Image comparison data:
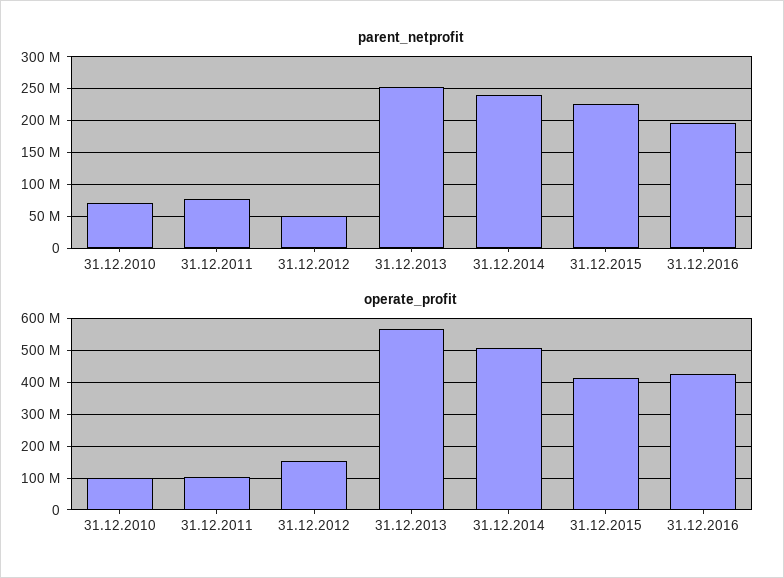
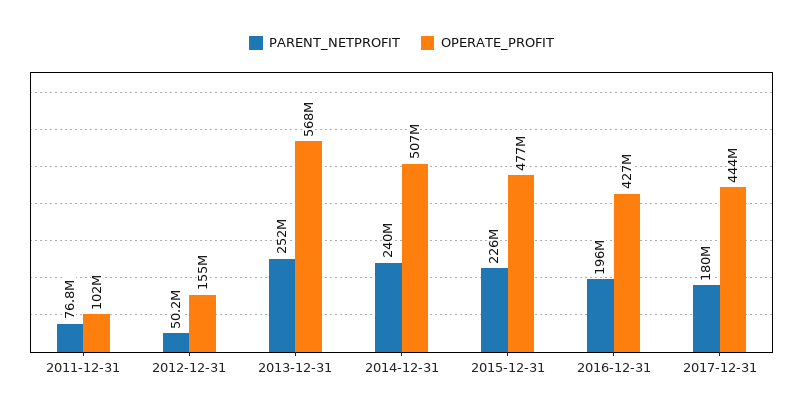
parent_netprofit, 31.12.2010: 70000000 -> none
operate_profit, 31.12.2010: 100000000 -> none
operate_profit, 31.12.2015: 420000000 -> 477000000
parent_netprofit, 2017-12-31: none -> 180000000
operate_profit, 2017-12-31: none -> 444000000

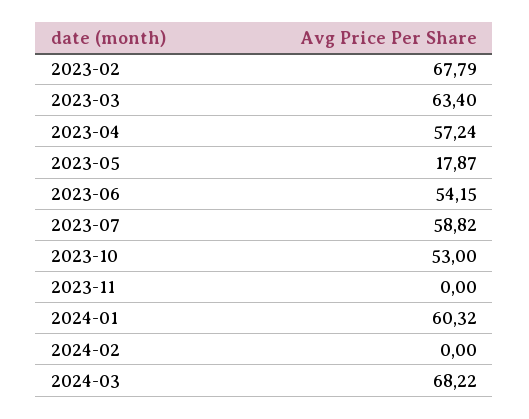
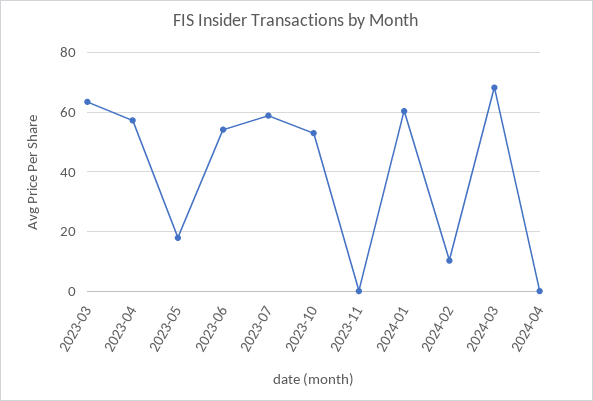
2023-02: 67.79 -> none
2024-02: 0 -> 10
2024-04: none -> 0

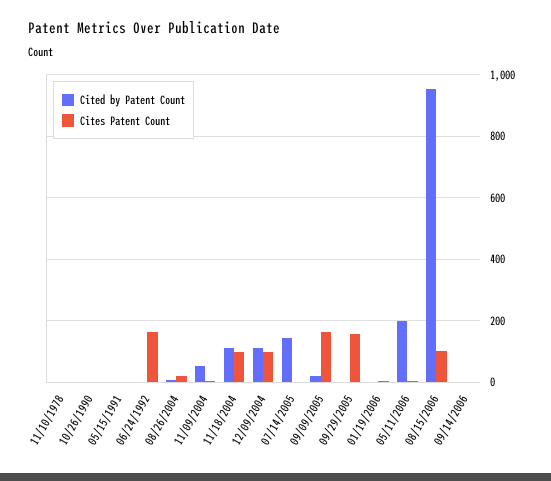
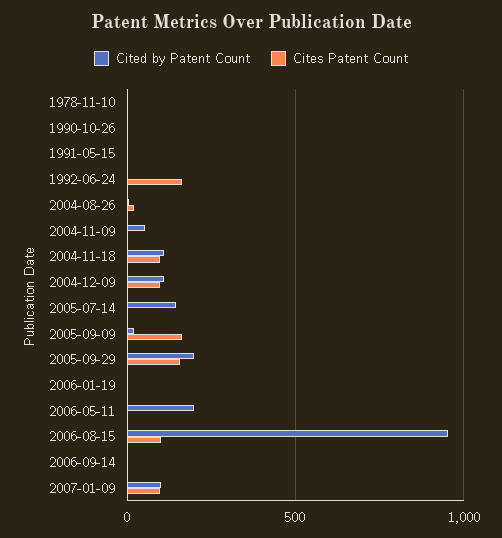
Cited by Patent Count, 09/29/2005: 0 -> 200
Cited by Patent Count, 2007-01-09: none -> 100
Cites Patent Count, 2007-01-09: none -> 100

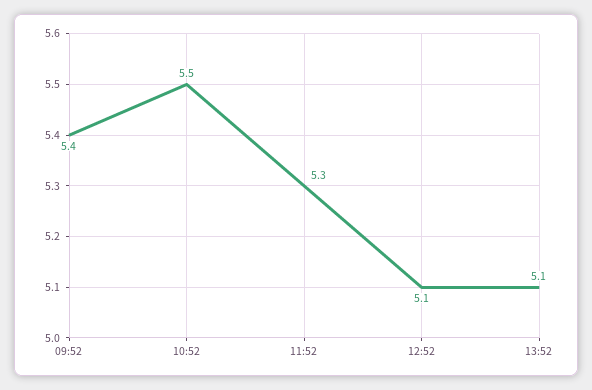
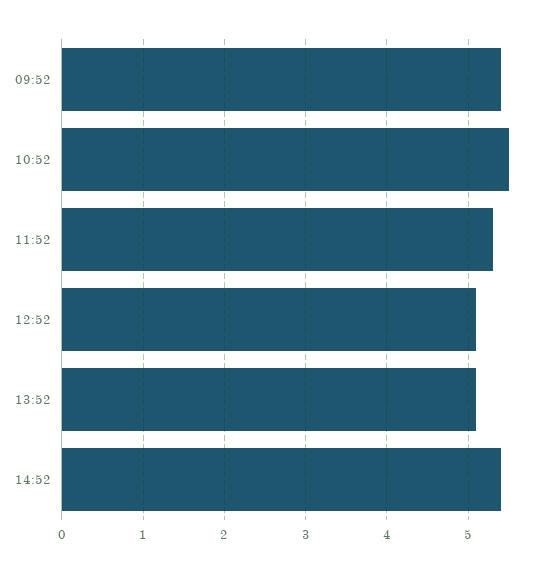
14:52: none -> 5.4

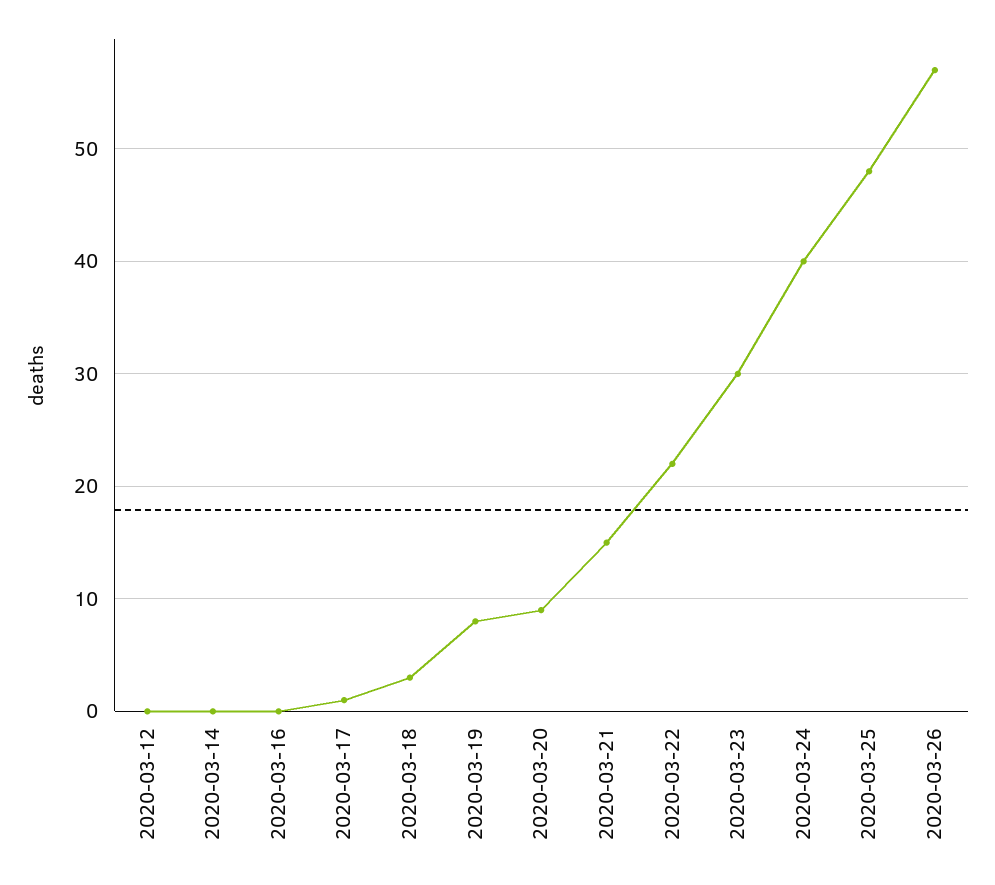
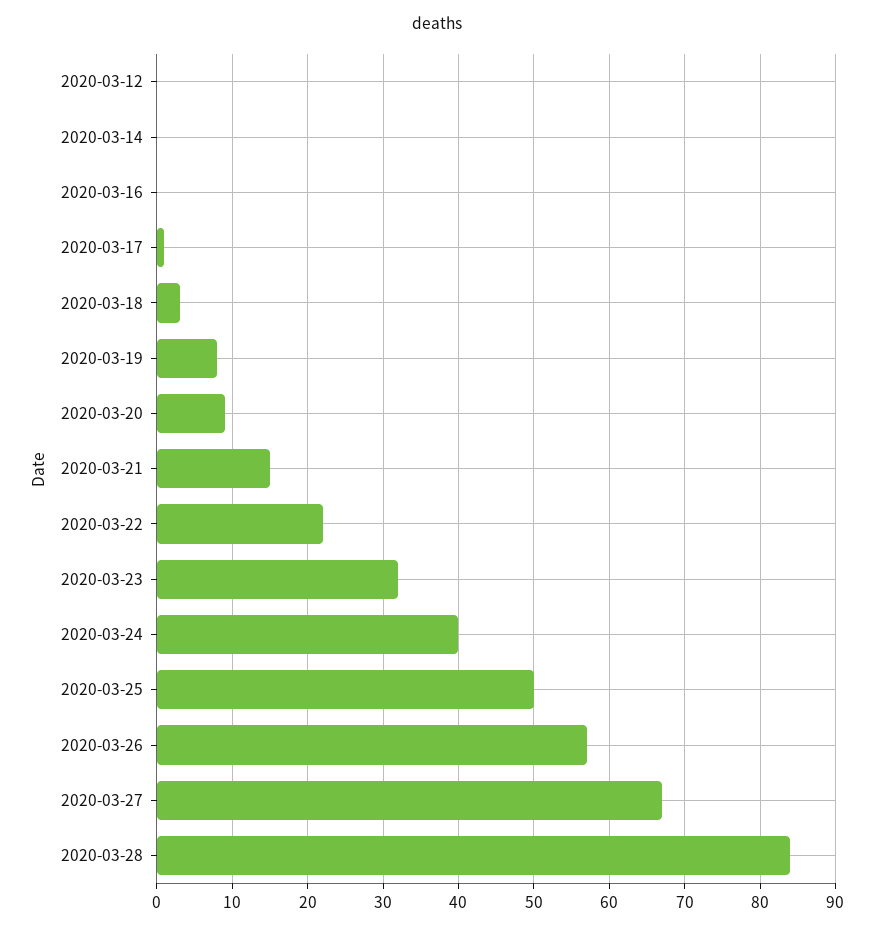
2020-03-23: 30 -> 32
2020-03-25: 48 -> 50
2020-03-27: none -> 67
2020-03-28: none -> 84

Directions for this task: Since the pictures are not wanted, set down only the rest of each record, exactly as above.

Solved problem:
parent_netprofit, 31.12.2010: 70000000 -> none
operate_profit, 31.12.2010: 100000000 -> none
operate_profit, 31.12.2015: 420000000 -> 477000000
parent_netprofit, 2017-12-31: none -> 180000000
operate_profit, 2017-12-31: none -> 444000000

2023-02: 67.79 -> none
2024-02: 0 -> 10
2024-04: none -> 0

Cited by Patent Count, 09/29/2005: 0 -> 200
Cited by Patent Count, 2007-01-09: none -> 100
Cites Patent Count, 2007-01-09: none -> 100

14:52: none -> 5.4

2020-03-23: 30 -> 32
2020-03-25: 48 -> 50
2020-03-27: none -> 67
2020-03-28: none -> 84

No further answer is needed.